Slow Down... and Soak.

This is your assignment for Life, starting nowSlow down!  And allow the presence of Jesus pictured so powerfully on His lips and in His Life to soak deeply into your heart, soul, mind and strength.  Slowing down is the way the soul flourishes; it’s the way the heart was made to work.  Robert Baron writes, “The deepest part of the soul likes to go slow.  Since it seeks to savor rather than to accomplish, it wants to rest in and contemplate the good rather than hurry off to another place.”  Your assignment is to, in the words of Dallas Willard, “ruthlessly eliminate hurry from your life.”  It is to slow down, to savor, to rest and contemplate.

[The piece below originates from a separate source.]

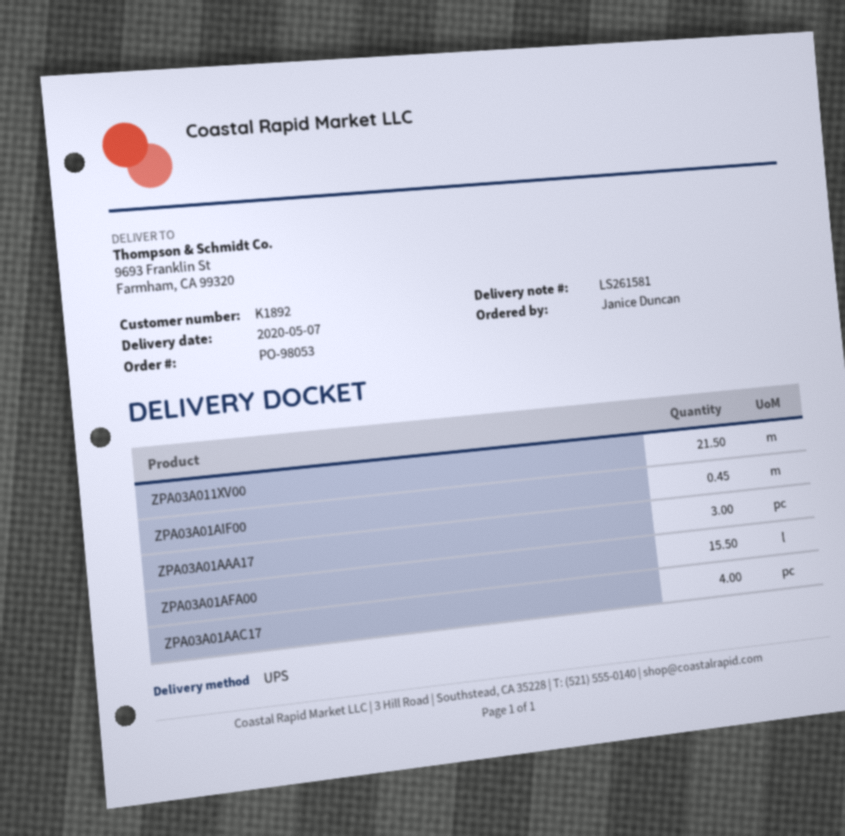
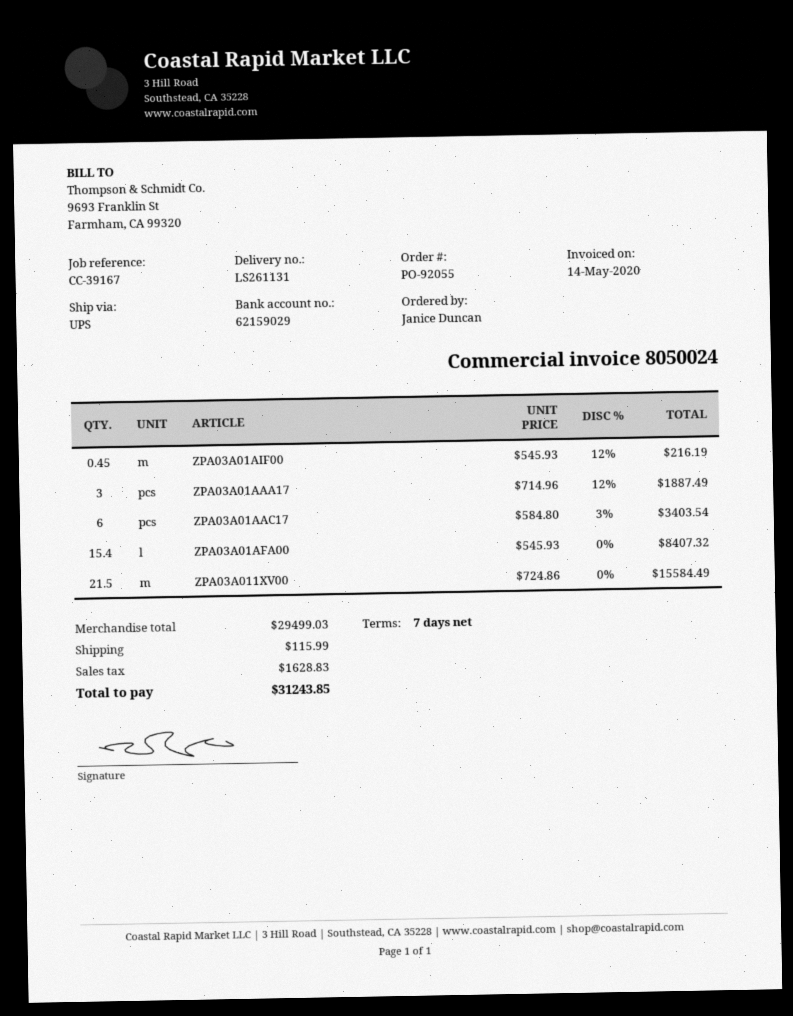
order number: PO-98053 -> PO-92055
delivery note number: LS261581 -> LS261131
ZPA03A01AFA00: 15.5 -> 15.4
ZPA03A01AAC17: 4 -> 6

Slowing the pace of your light-speed life means, by necessity, eliminating hurry on one hand and intentionally creating ‘margin’ on the other.  Get direct, intentional, confrontational with the demands and activities in your day to day life.  If it’s not an absolute necessity {follow me closely here}, get rid of it.  That’s right, eliminate it!  What you’ll discover is there’s more room now for the Spirit to move, for you to breathe the free air of grace every moment, and for others as well.  There is space for other hearts to dwell at ease in your own.  Make sense?

In the Middle Ages, Christians would engage in some rather extreme ascetic practices like lengthy fasts and self-flagellation to discipline themselves with the purpose, the often unsuccessful intent, of growing toward God.  A post-modern society, especially a post-Christian one, needs something entirely different today.  Paul Evdokimov wisely observed, “Today, the combat is not the same.  We no longer need added pain.  Hair shirts, chains, and flagellation would risk uselessly breaking us.  Today, mortification would be liberation from every kind of addiction: speed, noise, alcohol, and all kinds of stimulants.  Asceticism would be necessary rest.  The discipline of regular periods of calm and silence where one could regain the ability to stop for prayer and contemplation even in the heart of all the noise of the world.”  As author James Bryan Smith notes, “We are driven by speed and stimulants, and thus the most needed discipline is for us to slow down, to calm down, and to make time for rest and contemplation.  We cannot slow down,” however, “until we know how to practice ‘margin.’  ...We have to begin cutting out activities before we can begin to change the pace of our lives.”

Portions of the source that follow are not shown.